PROBLEM REQUIREMENTS:
Repeat every line of the data exactly; no picture belongs in the copy.

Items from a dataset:
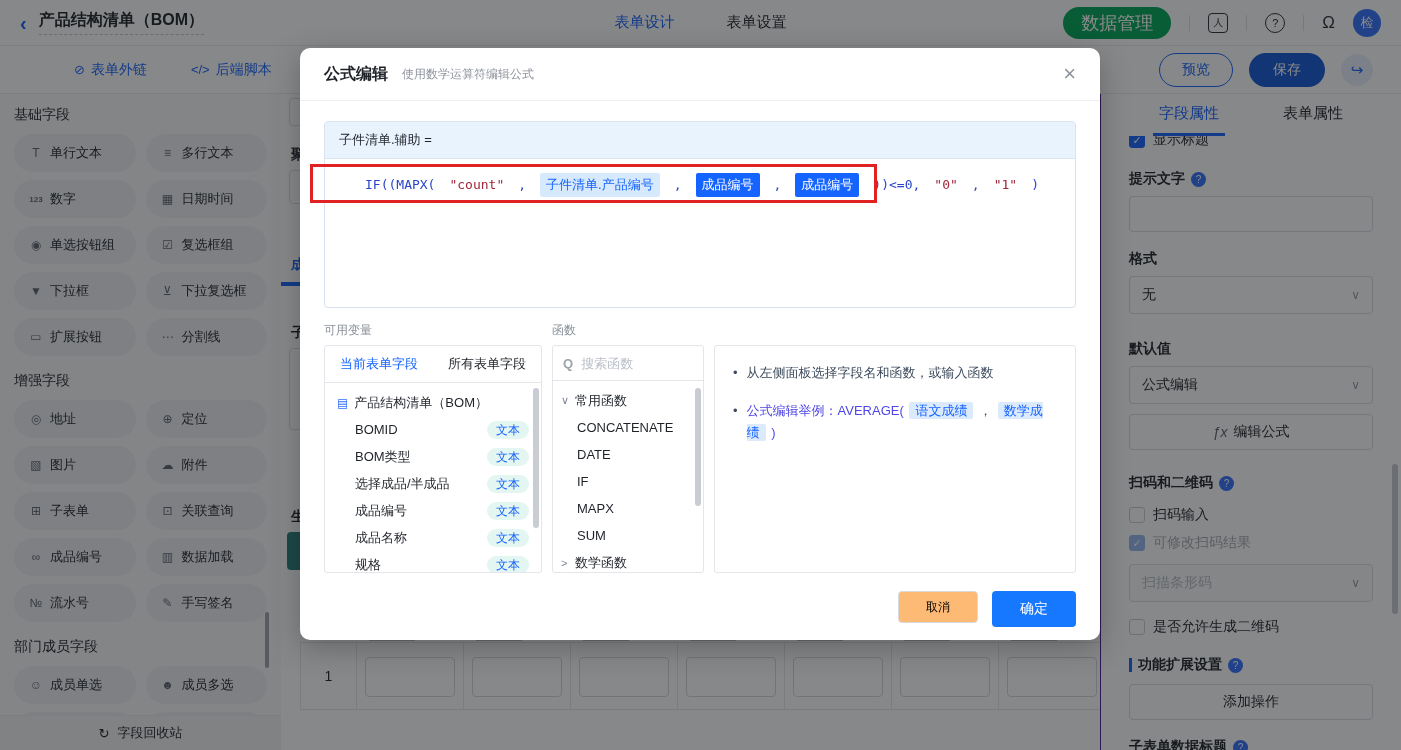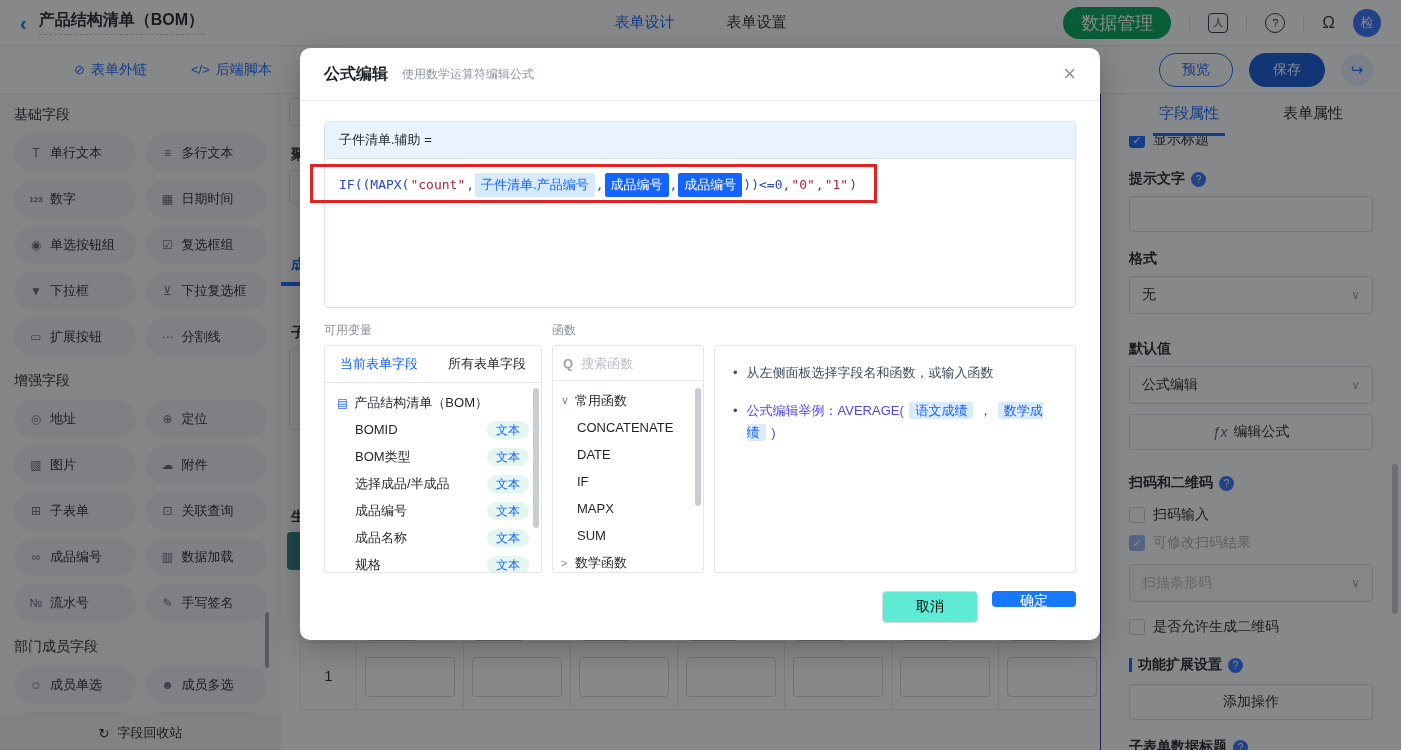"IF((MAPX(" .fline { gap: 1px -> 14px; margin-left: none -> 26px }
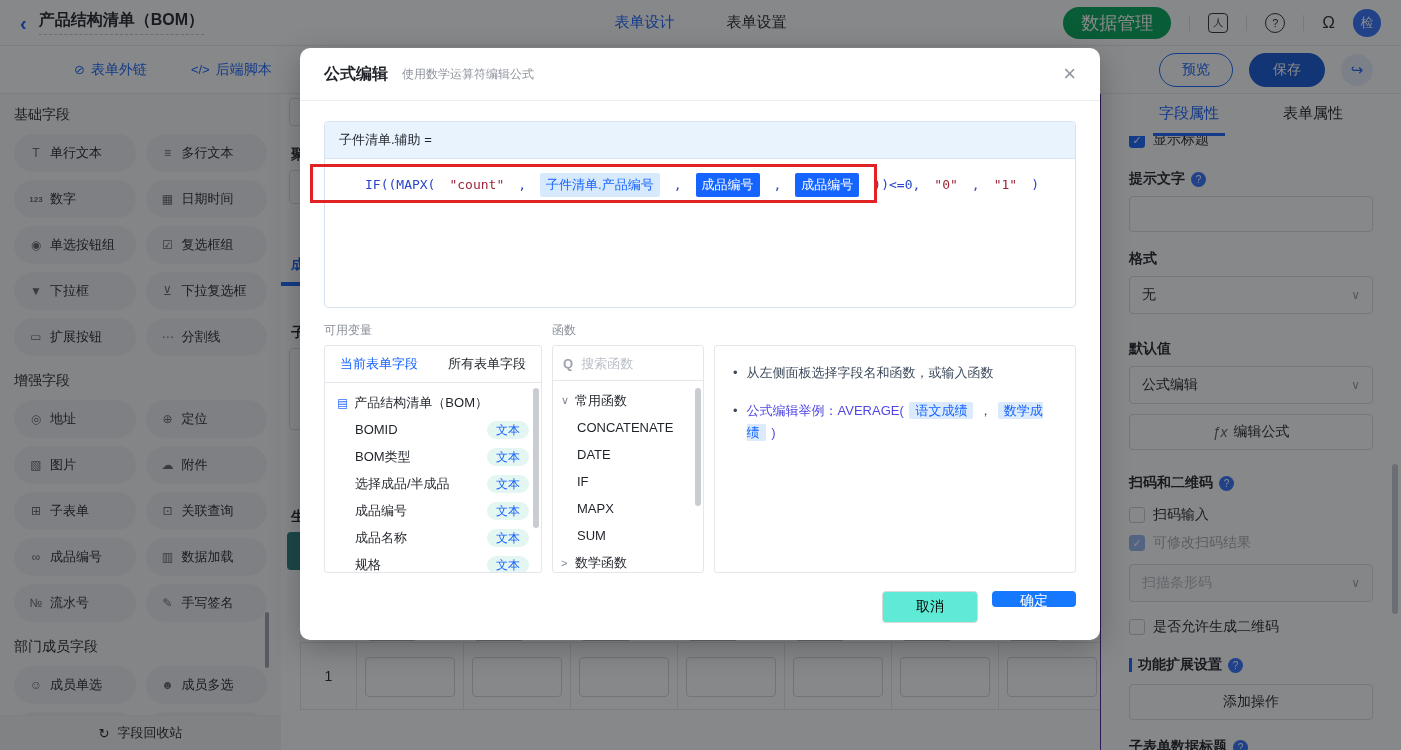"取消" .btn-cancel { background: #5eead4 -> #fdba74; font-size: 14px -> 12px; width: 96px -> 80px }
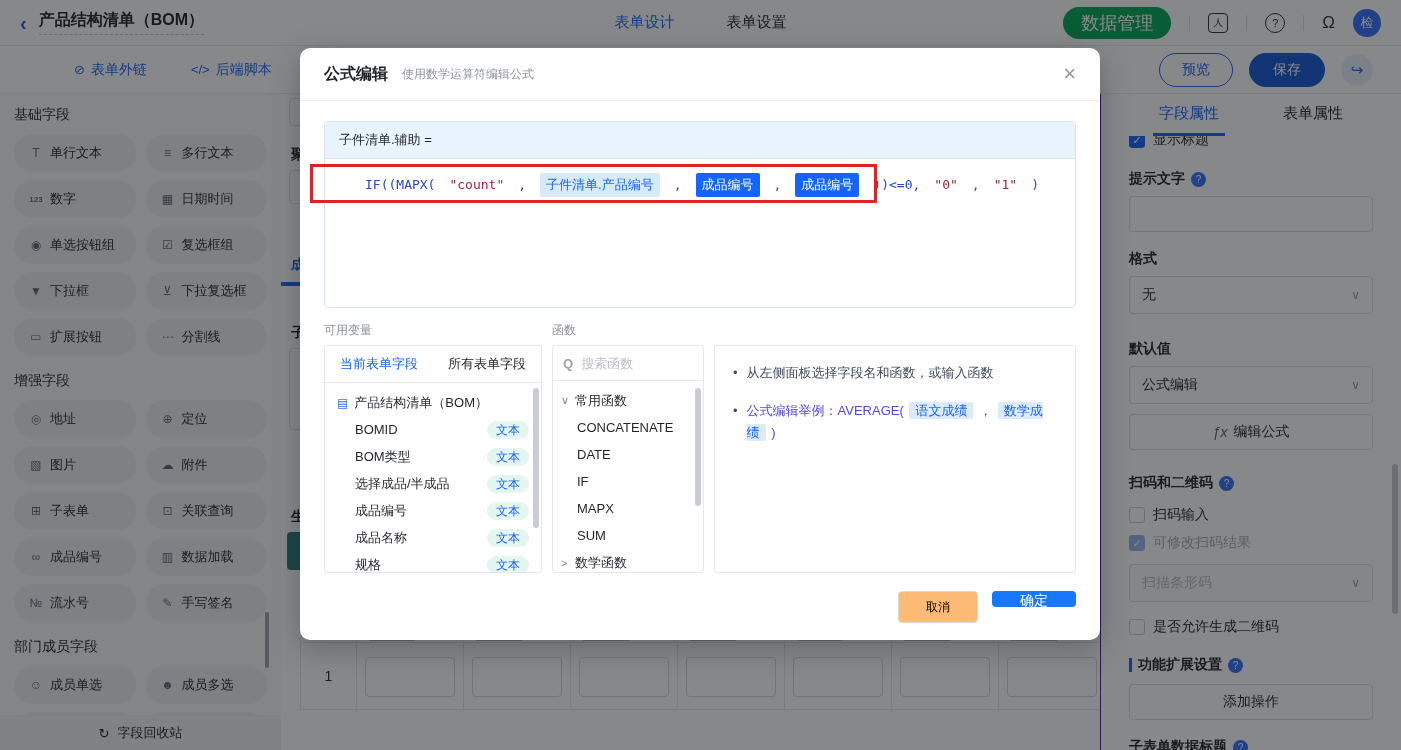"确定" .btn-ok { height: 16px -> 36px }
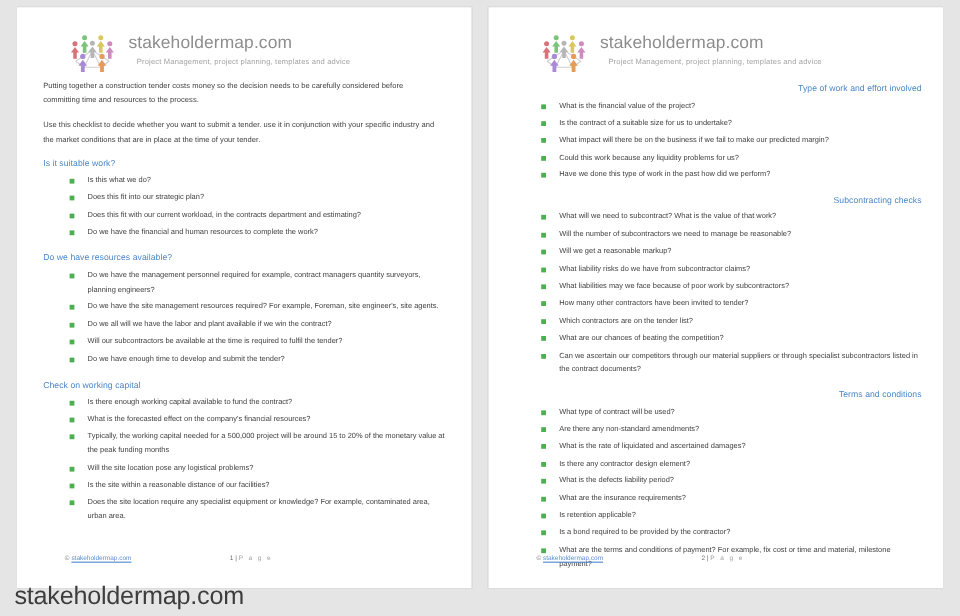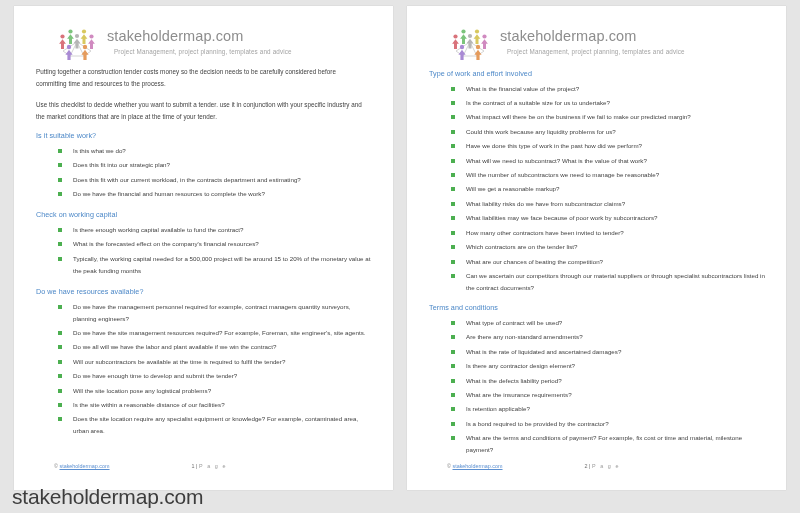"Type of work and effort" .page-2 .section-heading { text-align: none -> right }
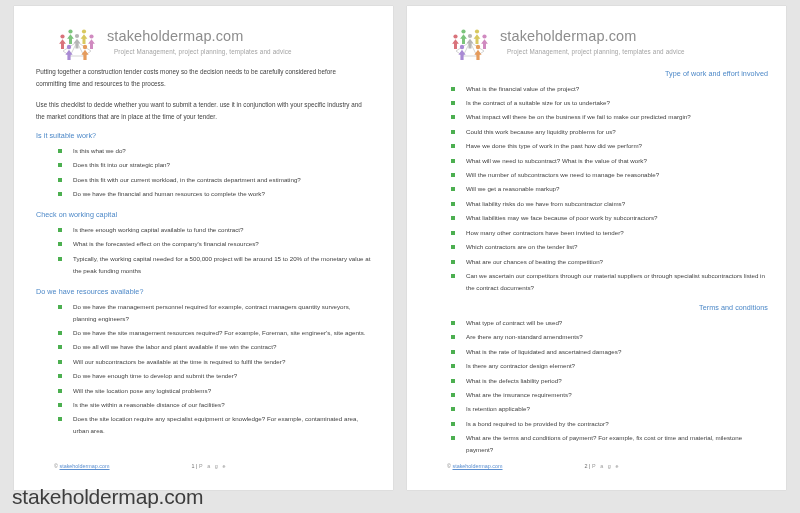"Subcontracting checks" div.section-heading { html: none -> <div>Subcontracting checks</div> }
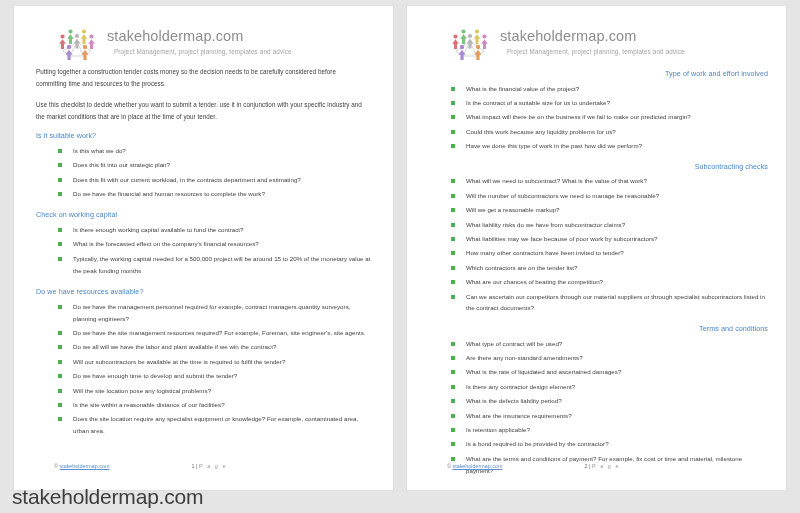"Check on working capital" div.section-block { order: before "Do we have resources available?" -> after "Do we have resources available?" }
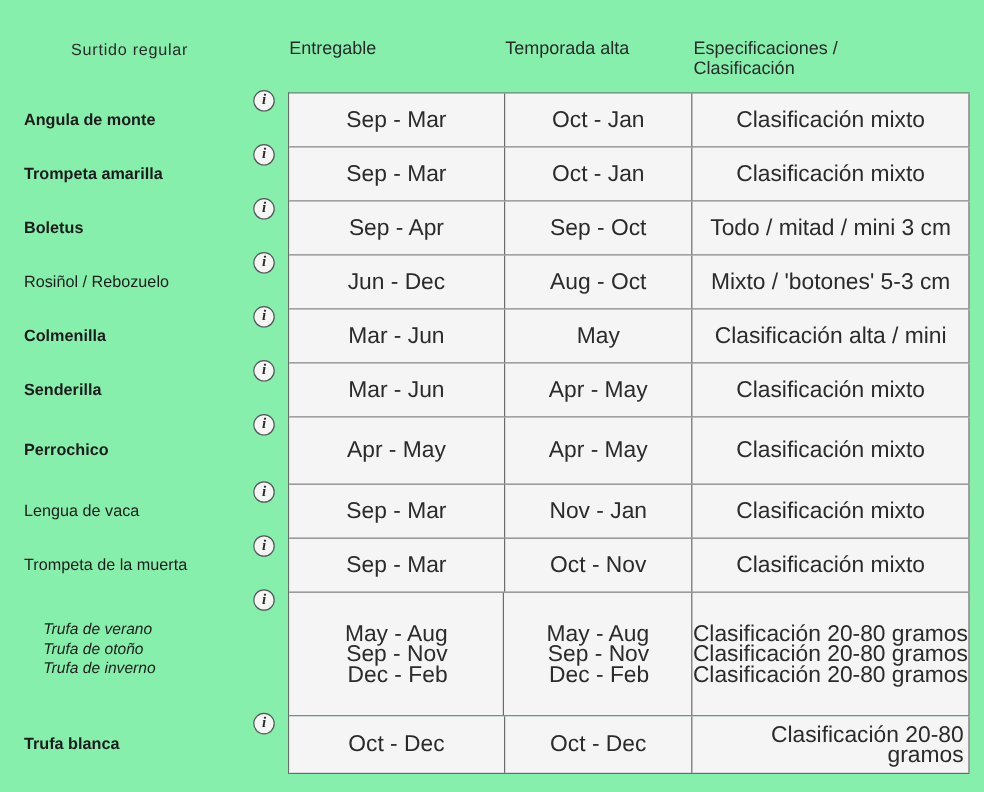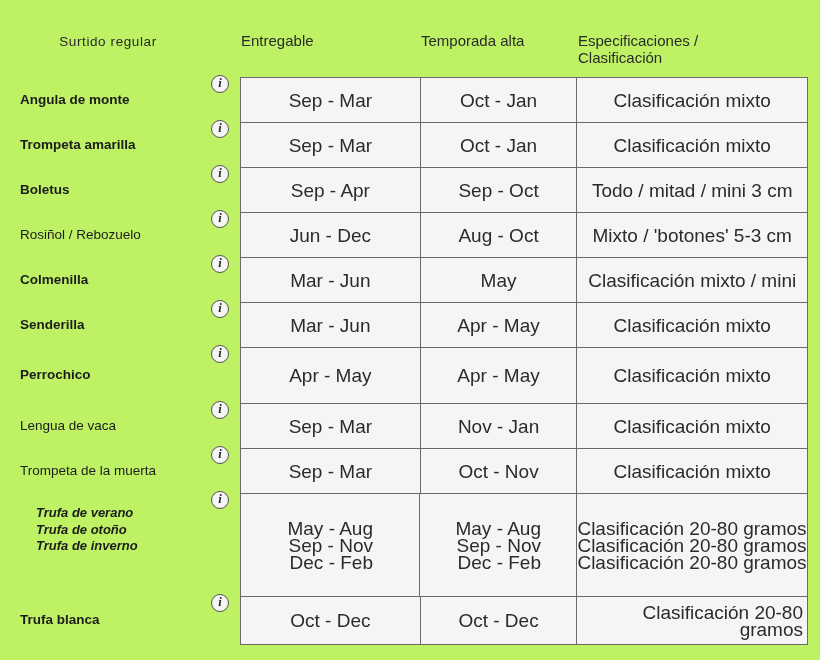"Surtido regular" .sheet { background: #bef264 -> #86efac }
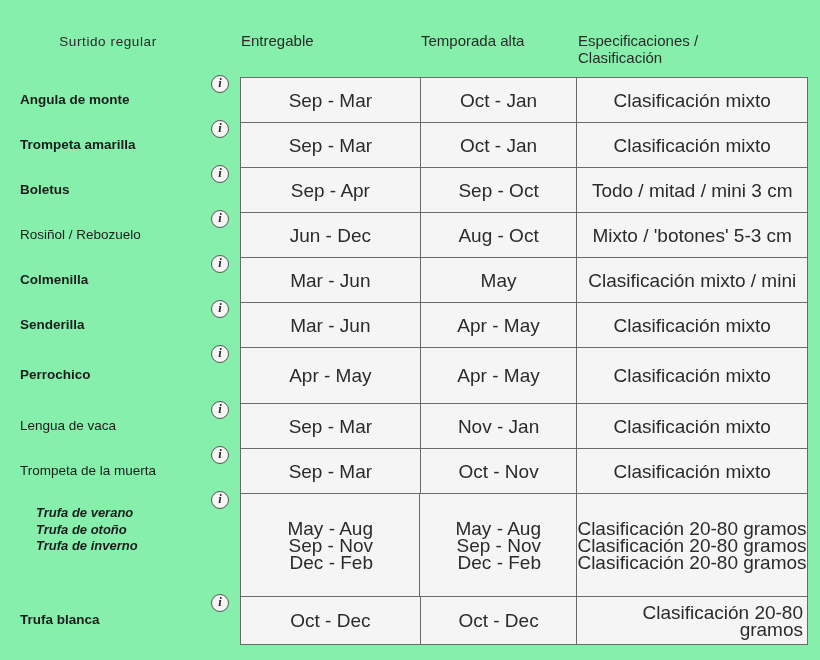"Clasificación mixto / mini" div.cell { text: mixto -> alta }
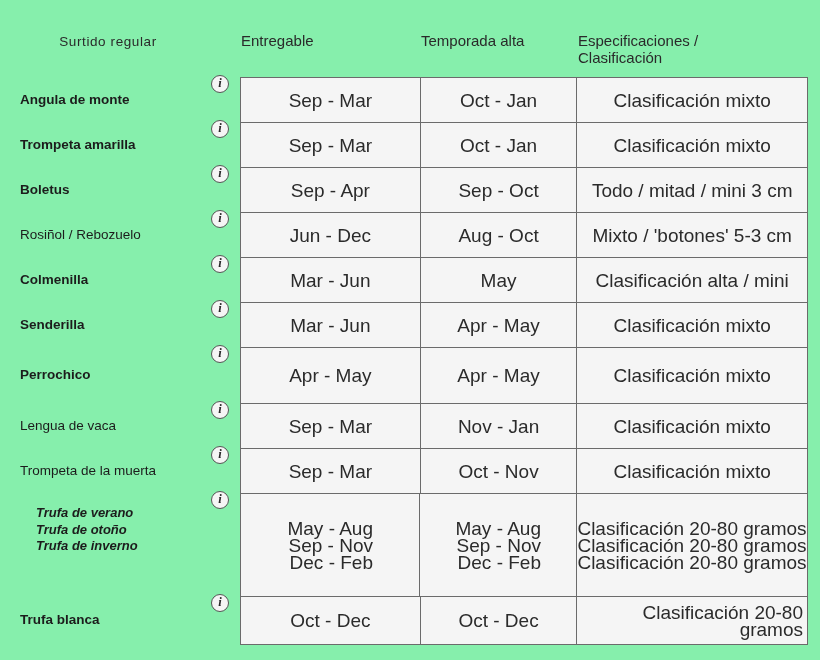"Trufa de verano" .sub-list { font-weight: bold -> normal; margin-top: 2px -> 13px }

OUTPUT BELOW:
"IF((MAPX(" .fline { gap: 1px -> 14px; margin-left: none -> 26px }
"取消" .btn-cancel { background: #5eead4 -> #fdba74; font-size: 14px -> 12px; width: 96px -> 80px }
"确定" .btn-ok { height: 16px -> 36px }
"Type of work and effort" .page-2 .section-heading { text-align: none -> right }
"Subcontracting checks" div.section-heading { html: none -> <div>Subcontracting checks</div> }
"Check on working capital" div.section-block { order: before "Do we have resources available?" -> after "Do we have resources available?" }
"Surtido regular" .sheet { background: #bef264 -> #86efac }
"Clasificación mixto / mini" div.cell { text: mixto -> alta }
"Trufa de verano" .sub-list { font-weight: bold -> normal; margin-top: 2px -> 13px }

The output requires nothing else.